La gente perdía su patrimonio, la sequía del año cobraba altos dividendos. Pero
una tarde, cuando todo parecía perdido comenzó a soplar aire frío, muy frío,
como si lo enviara Eolo en ayuda de la montaña. El cielo se tiño de cirrosas
nubes, parecían un ejército aéreo dispuesto a combatir. Los rayos del sol
quedaron obstruidos por completo, solo el fuego iluminaba la semi oscuridad de
la tarde creando una atmósfera crepuscular.
Serían las catorce horas, el aire
cada vez más helado como si Bóreas se hiciese presente, las nubes más oscuras,
como en las épocas homéricas en las que Zeus intervenía con su poder, comenzó a
llover. Fue el inicio de una batalla entre dos elementos naturales: el agua y
el fuego. Las primeras gotas el fuego las evaporaba con rapidez, nada le
hacían, no eran suficientes para calmar su furia, para vencerlo y doblegarlo.
Las nubes abrieron todo el vientre, entonces toneladas de agua comenzaron a
descender a la tierra, a mojar el corazón del fuego, aunque este se resistía a
morir se escuchaban sus lamentos, también se sintió herido y comenzó a ceder.

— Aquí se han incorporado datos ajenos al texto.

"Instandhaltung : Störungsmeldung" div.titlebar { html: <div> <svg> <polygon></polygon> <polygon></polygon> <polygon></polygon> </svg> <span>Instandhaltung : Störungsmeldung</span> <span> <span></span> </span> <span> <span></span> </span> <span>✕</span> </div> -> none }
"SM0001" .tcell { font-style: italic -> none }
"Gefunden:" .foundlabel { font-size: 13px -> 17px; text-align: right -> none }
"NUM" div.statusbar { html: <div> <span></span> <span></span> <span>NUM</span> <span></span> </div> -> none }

El ataque de la lluvia tomaba fuerza, pues cada vez llovía más fuerte, un
espectáculo llamativo en el seno de la naturaleza, dos gigantes combatiendo por
la supremacía. Bajo el aguacero la gente salió de sus viviendas para ser
testigos de ese combate entre la lluvia y la lumbre. La lluvia se irguió
victoriosa, la montaña dejó de arder, el fuego se extinguió por competo, José
María elevó la vista al cielo y se santiguó.